Nicht minder spannend ist der Beitrag „Rivers of Babylon“. Vom gleichnamigen Boney M.-Song und dem TV-Vierteiler „Holocaust“ ausgehend, stellt Quinkenstein nicht nur zur haarsträubend lückenhaften Darstellung jüdischer Geschichte in deutschen Lehrbüchern Überlegungen an. Immer wieder kehrt er auch zu seinem Ausgangsgedanken zurück, der von der Shoah-Erinnerungsproblematik vielleicht nicht so weit entfernt liegt: denn zu Recht darf man fragen, wie es sein kann, dass deutsche Kulturkonsumenten kaum je mitbekommen, wie stark Jüdisches in der Popkultur stets vertreten war und es nach wie vor ist.

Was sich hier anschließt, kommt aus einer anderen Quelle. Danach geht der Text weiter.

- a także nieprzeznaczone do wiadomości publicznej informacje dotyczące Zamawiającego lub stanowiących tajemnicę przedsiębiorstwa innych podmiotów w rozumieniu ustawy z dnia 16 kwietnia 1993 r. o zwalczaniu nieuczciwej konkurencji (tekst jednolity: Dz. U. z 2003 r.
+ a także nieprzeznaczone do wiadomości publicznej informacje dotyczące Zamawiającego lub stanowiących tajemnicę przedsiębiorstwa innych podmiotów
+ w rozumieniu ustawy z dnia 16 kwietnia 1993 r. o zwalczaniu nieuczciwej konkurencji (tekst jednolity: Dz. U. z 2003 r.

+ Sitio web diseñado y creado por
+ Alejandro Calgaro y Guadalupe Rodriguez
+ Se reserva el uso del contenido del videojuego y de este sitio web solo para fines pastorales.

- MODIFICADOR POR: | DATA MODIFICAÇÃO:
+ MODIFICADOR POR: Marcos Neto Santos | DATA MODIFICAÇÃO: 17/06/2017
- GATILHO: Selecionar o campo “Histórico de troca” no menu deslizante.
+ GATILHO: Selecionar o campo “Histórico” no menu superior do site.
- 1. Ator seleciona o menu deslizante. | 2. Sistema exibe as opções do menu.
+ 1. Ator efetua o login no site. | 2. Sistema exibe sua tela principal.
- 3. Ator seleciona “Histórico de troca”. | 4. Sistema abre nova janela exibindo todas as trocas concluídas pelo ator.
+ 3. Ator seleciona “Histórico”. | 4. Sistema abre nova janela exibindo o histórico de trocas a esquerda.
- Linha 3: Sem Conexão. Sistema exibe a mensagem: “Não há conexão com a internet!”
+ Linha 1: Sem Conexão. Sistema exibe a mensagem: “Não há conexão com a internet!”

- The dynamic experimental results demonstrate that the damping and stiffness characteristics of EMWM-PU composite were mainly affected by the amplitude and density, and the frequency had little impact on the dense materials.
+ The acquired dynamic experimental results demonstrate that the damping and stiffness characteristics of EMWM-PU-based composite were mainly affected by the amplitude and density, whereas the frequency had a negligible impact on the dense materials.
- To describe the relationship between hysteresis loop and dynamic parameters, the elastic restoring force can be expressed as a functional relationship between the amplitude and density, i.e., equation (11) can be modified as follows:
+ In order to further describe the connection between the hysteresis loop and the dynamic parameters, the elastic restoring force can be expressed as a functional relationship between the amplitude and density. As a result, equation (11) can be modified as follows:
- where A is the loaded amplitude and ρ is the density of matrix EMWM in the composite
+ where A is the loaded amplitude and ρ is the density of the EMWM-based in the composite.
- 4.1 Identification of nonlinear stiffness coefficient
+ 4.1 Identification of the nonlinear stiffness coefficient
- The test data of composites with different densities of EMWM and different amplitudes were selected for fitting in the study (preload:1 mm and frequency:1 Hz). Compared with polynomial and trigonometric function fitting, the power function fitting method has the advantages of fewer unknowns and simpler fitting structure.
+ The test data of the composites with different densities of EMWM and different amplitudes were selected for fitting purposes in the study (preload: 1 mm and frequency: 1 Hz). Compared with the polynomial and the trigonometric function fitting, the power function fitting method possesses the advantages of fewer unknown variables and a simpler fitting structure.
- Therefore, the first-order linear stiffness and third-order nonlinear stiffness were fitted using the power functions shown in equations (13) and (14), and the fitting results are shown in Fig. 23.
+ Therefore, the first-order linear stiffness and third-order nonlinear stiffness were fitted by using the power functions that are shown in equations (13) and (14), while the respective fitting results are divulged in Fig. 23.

Nicht-Judaisten und Nicht-Polonisten wird es, man muss es sagen, nicht immer einfach gemacht, den vielen Referenzen und Anspielungen zu folgen. Die fast überwältigende Fülle an Faktenwissen wird jedoch durch eine große sprachliche Treffsicherheit und eine bisweilen poetische Dichte zusammengehalten. Erratisch und halbgar ist hier nichts, das dürfte auch Neueinsteigern in die doch sehr spezielle Thematik vieles erleichtern und auch ihnen eine bereichernde, nachdenklich machende Lektüre bescheren. Dass Lothar Quinkenstein wichtige Wissenslücken schließt, kann ihm nicht hoch genug angerechnet werden, da ein solcher Einblick in das Herz Europas längst überfällig gewesen ist.
Frische Neugier auf Themen, Gesichter und Geschichten jenseits des östlichen bundesdeutschen Tellerrandes ist als Wunschgedanke in jede Seite des Bandes eingeschrieben. Polen ist am Ende doch mehr als ein nur ein „Tatort“, und Mitteleuropa alles andere als europäische Peripherie. Die zum Weiterlesen anregende Erinnerung an Klara Blum, Bruno Schulz und ihre Geschwister im Geiste trägt auf großartige Weise dazu bei, dass einer deutschen Leserschaft genau dafür die Augen geöffnet werden.